As can be seen from table 2, in examples 1 to 6, compared with comparative example 1, the improvement on normal-temperature normal charging is not obvious, the fast-charging cycle performance is remarkably improved, and the performance is improved by adding the conductive agent (examples 1 and 3). Further, the effect of graphite size and coating thickness was analyzed as follows:

(1) thickness of graphite layer

Graphite a: when D50 is 3 μm and the particle size distribution is 2 to 10 μm, the electrical properties of the lithium ion battery are improved and then reduced in comparative examples 2 to 4 with the increase in coating thickness (4 μm, 8 μm, 20 μm). The best performance is achieved when the thickness is 8 μm, i.e. the graphite layer thickness is about 2.5 times the value of D50 for graphite a (3 × 2.5 — 8.5 μm).
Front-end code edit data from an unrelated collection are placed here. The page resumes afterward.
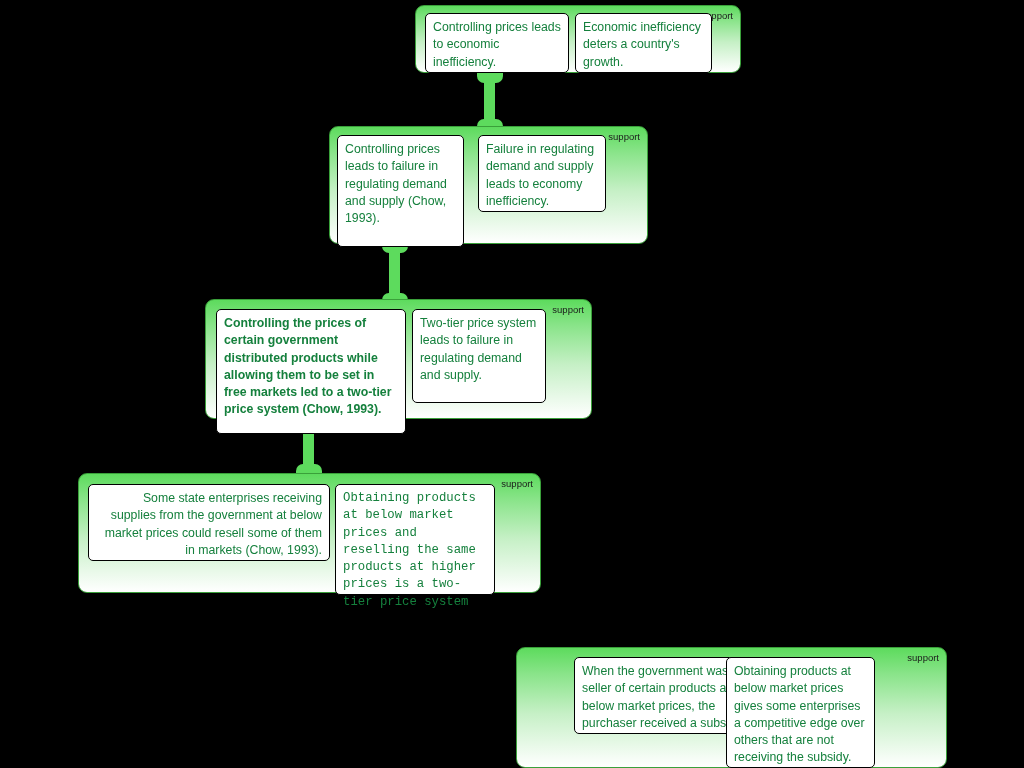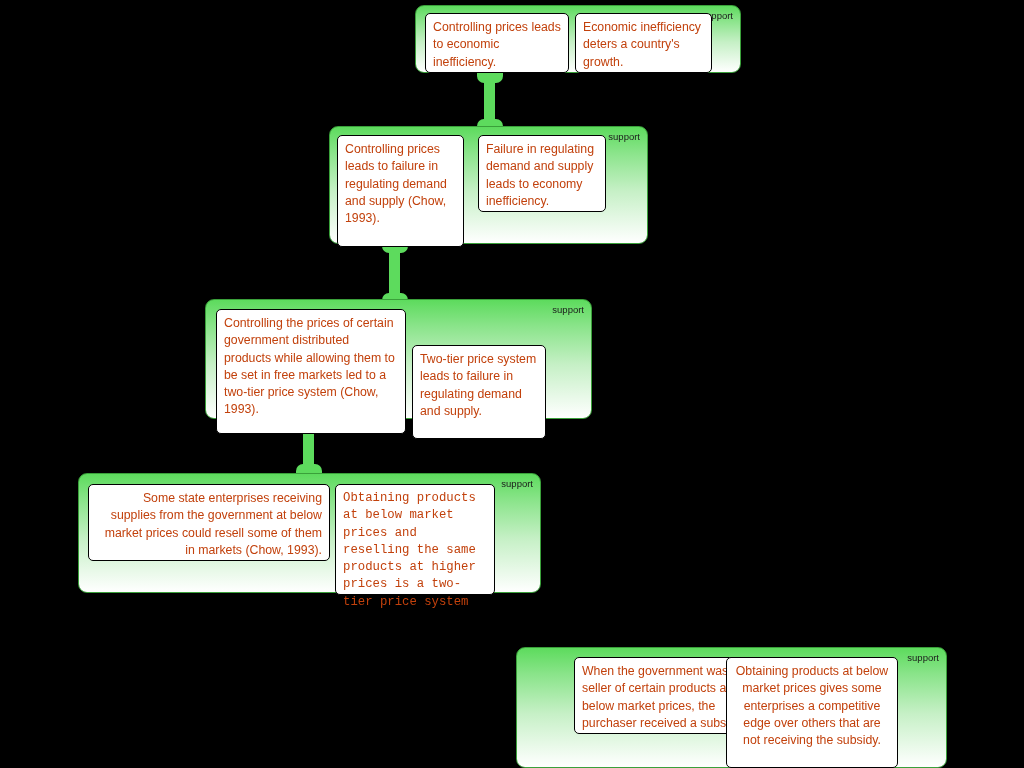"Controlling prices leads to economic" .box { color: #c2410c -> #15803d }
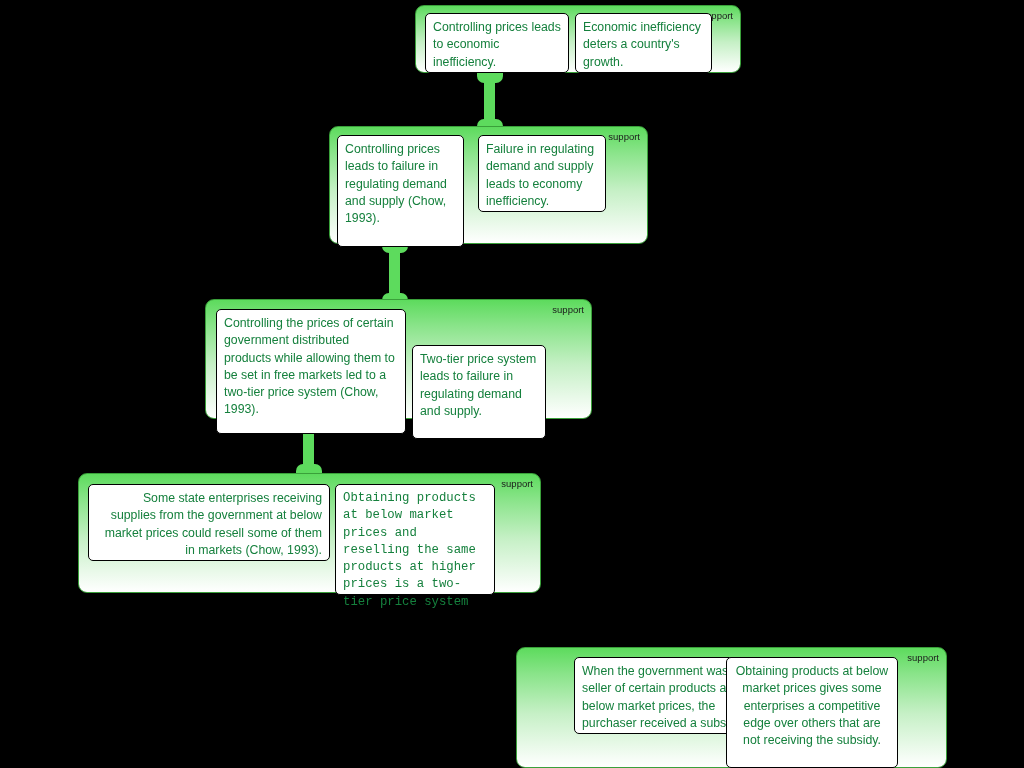"Controlling the prices of certain" div.box { font-weight: none -> bold }
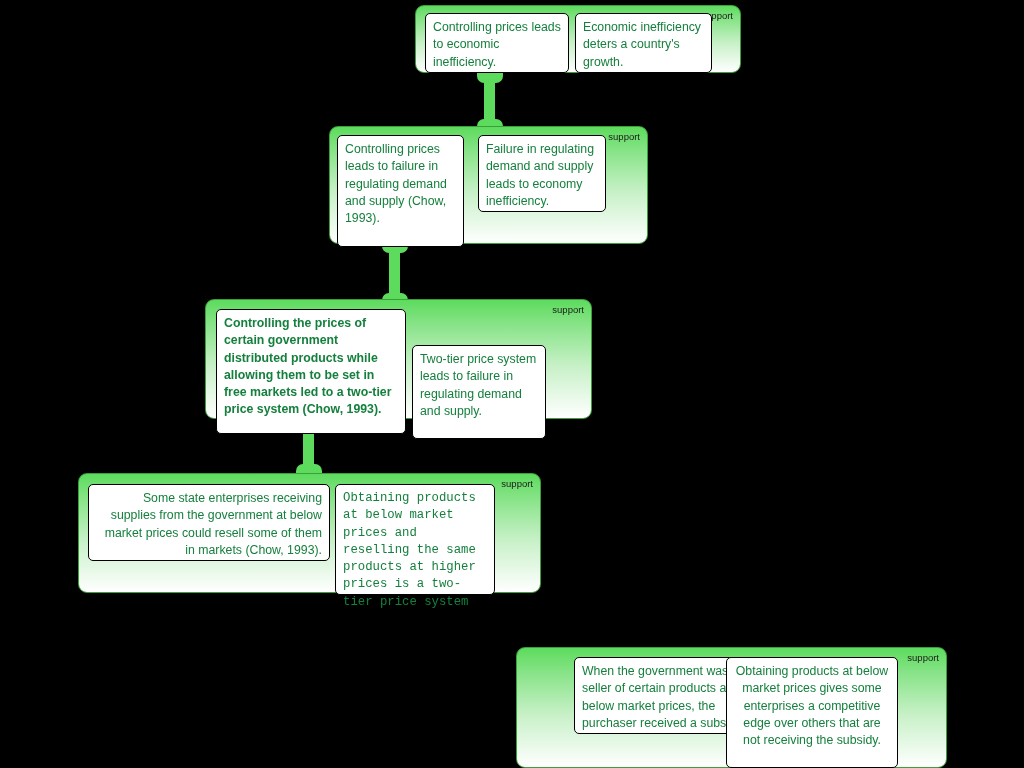"Two-tier price system leads to" div.box { margin-top: 36px -> none }
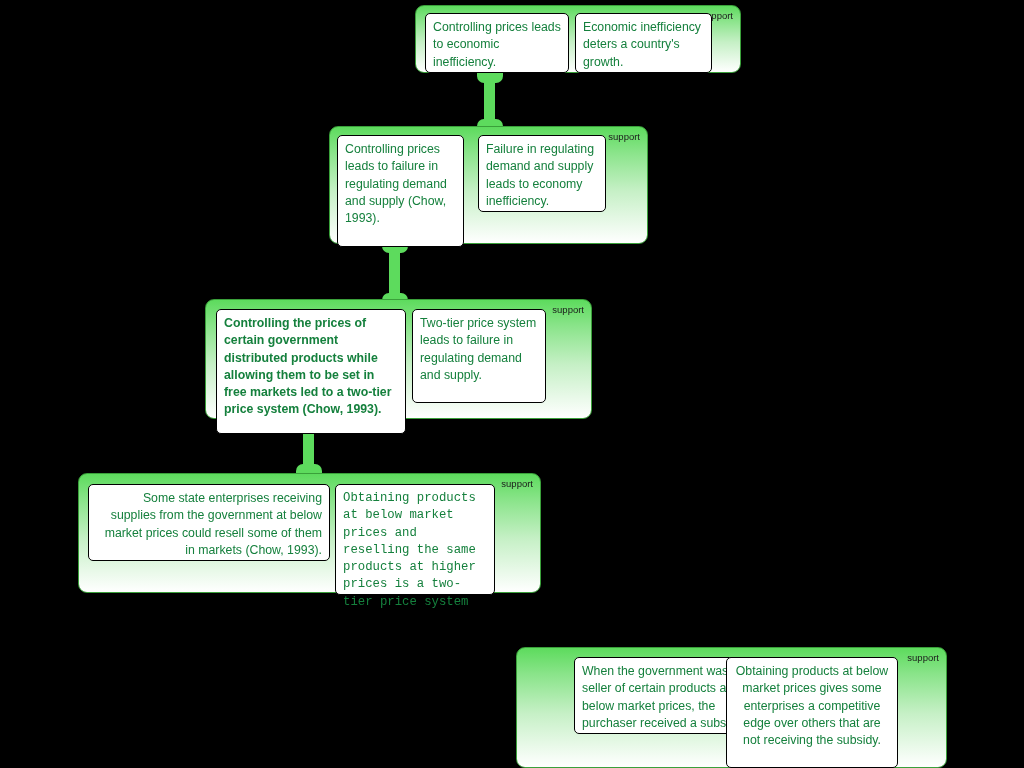"Obtaining products at below market prices gives" div.box { text-align: center -> none; width: 172px -> 149px }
B, graphite b: d50 is 6 μm, and when the particle size distribution is 2-10 μm, the thinner the coating thickness is, the better the battery performance is.

(2) Influence of graphite particle size

Comparing example 4 with example 6, the electrical properties of the small particle graphite selected in the coating are better than those of the large particle graphite selected in the coating at the same thickness of 20 μm.

In order to improve the rate capability of a high-energy density quick-charging system, the prior art is a double-layer coating process. The invention develops a technology for coating a power type graphite material on the surface of a diaphragm, fully utilizes the good power of the graphite with small particle size, inhibits the high-rate lithium precipitation performance, greatly expands the performance window of charging under high rate, further reduces the charging time and maintains the excellent cycle performance. Meanwhile, the method has the characteristics of simple process and high manufacturability.

The above is only a preferred embodiment of the present invention, and is not intended to limit the present invention, it should be noted that, for those skilled in the art, many modifications and variations can be made without departing from the technical principle of the present invention, and these modifications and variations should also be regarded as the protection scope of the present invention.